* _YOUR OBJECTIVE_
Print the entries exactly; skip the pictures.

(Code change snippets)
-*-*-

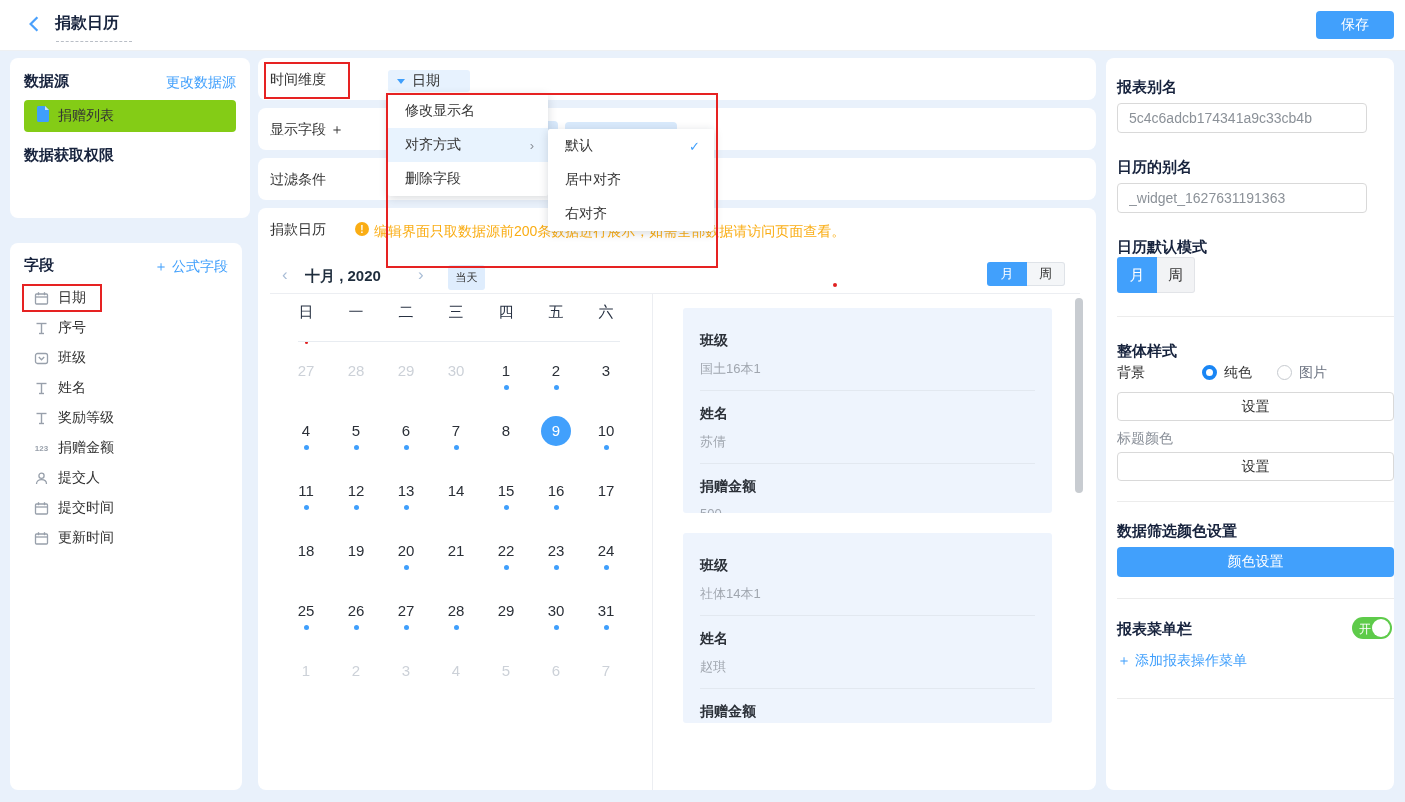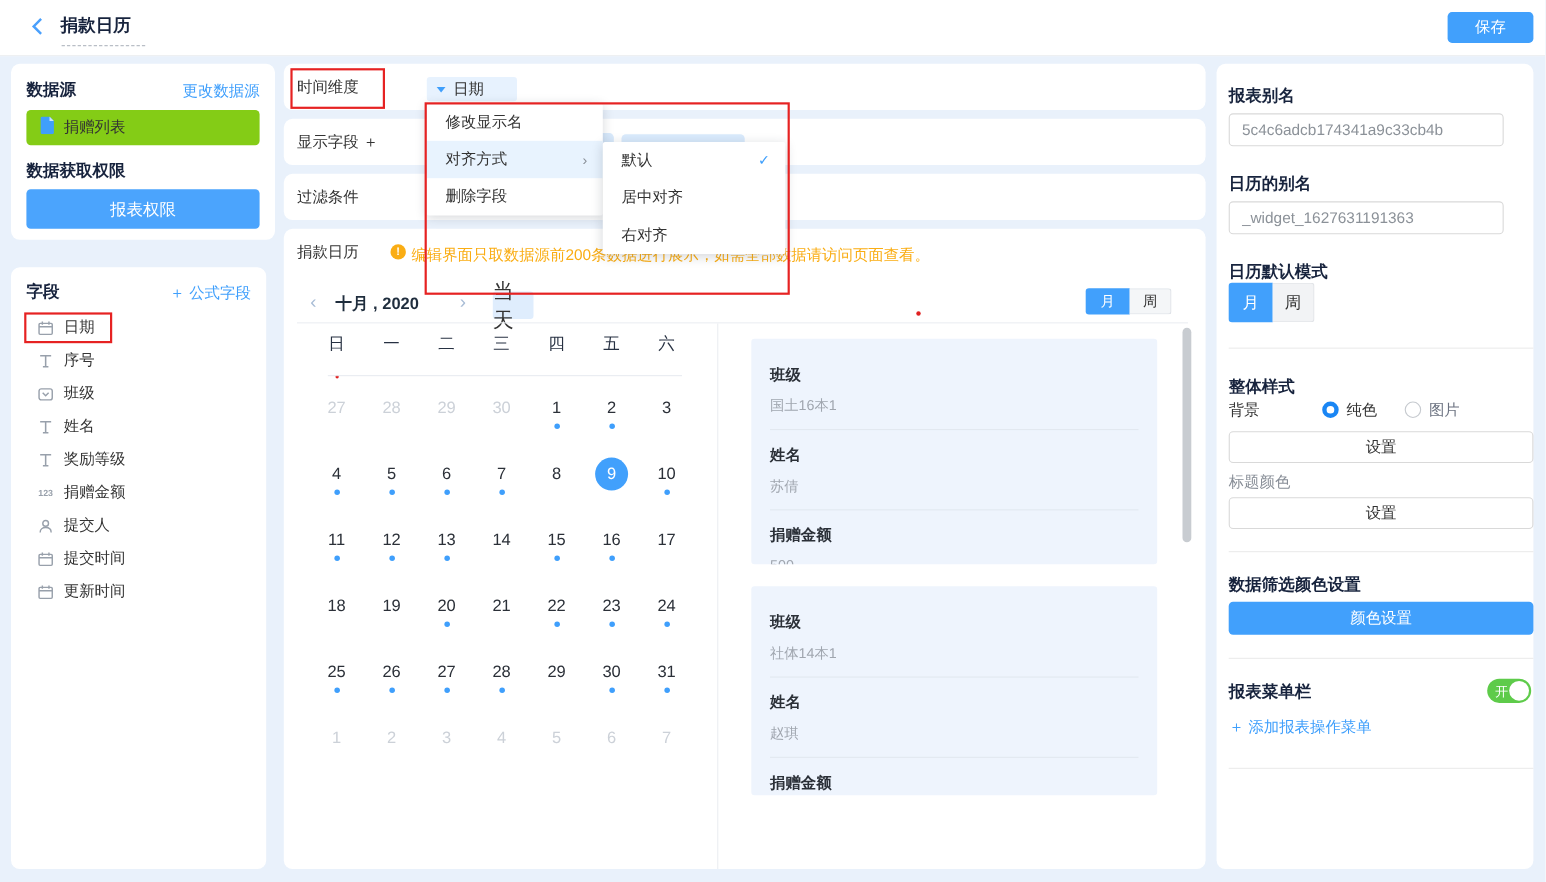--- a/index.html
+++ b/index.html
@@ -135,7 +135,6 @@
       <span class="lbl">捐赠列表</span>
     </div>
     <span class="abs bold15" style="left:14px;top:88px;">数据获取权限</span>
-    <div class="perm-btn">报表权限</div>
   </div>
 
   <div class="card" style="left:10px;top:243px;width:232px;height:547px;">

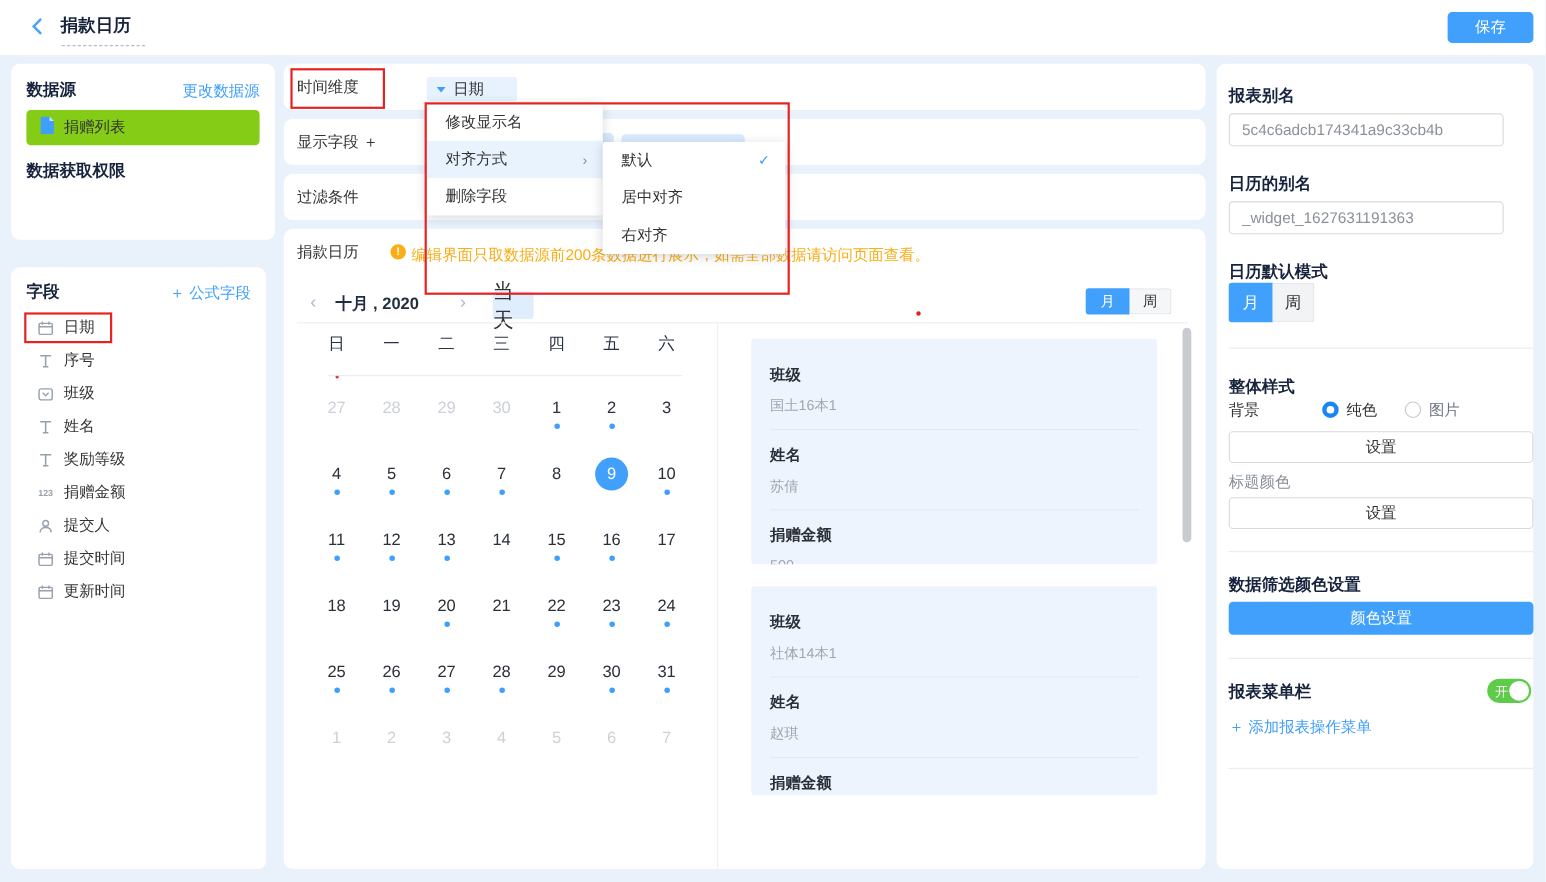--- a/index.html
+++ b/index.html
@@ -47,7 +47,7 @@
   .nav-arrow{position:absolute;top:57px;font-size:17px;color:#a9bdd6;cursor:pointer;}
   .month-label{position:absolute;left:47px;top:59px;font-size:15px;font-weight:bold;color:#1f2d3d;}
   .today-btn{position:absolute;left:190px;top:57px;width:37px;height:25px;background:#dfedfd;
-        border-radius:3px;font-size:19px;color:#333;display:flex;align-items:center;justify-content:center;cursor:pointer;}
+        border-radius:3px;font-size:11px;color:#333;display:flex;align-items:center;justify-content:center;cursor:pointer;}
   .cal-toggle{position:absolute;left:729px;top:54px;height:24px;display:flex;}
   .seg{display:flex;align-items:center;justify-content:center;font-size:13px;cursor:pointer;box-sizing:border-box;}
   .seg.on{width:40px;background:#41a0fc;color:#fff;border-radius:3px 0 0 3px;}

-*-*-

* _EXERCISE ANSWER_
--- a/index.html
+++ b/index.html
@@ -135,7 +135,6 @@
       <span class="lbl">捐赠列表</span>
     </div>
     <span class="abs bold15" style="left:14px;top:88px;">数据获取权限</span>
-    <div class="perm-btn">报表权限</div>
   </div>
 
   <div class="card" style="left:10px;top:243px;width:232px;height:547px;">

--- a/index.html
+++ b/index.html
@@ -47,7 +47,7 @@
   .nav-arrow{position:absolute;top:57px;font-size:17px;color:#a9bdd6;cursor:pointer;}
   .month-label{position:absolute;left:47px;top:59px;font-size:15px;font-weight:bold;color:#1f2d3d;}
   .today-btn{position:absolute;left:190px;top:57px;width:37px;height:25px;background:#dfedfd;
-        border-radius:3px;font-size:19px;color:#333;display:flex;align-items:center;justify-content:center;cursor:pointer;}
+        border-radius:3px;font-size:11px;color:#333;display:flex;align-items:center;justify-content:center;cursor:pointer;}
   .cal-toggle{position:absolute;left:729px;top:54px;height:24px;display:flex;}
   .seg{display:flex;align-items:center;justify-content:center;font-size:13px;cursor:pointer;box-sizing:border-box;}
   .seg.on{width:40px;background:#41a0fc;color:#fff;border-radius:3px 0 0 3px;}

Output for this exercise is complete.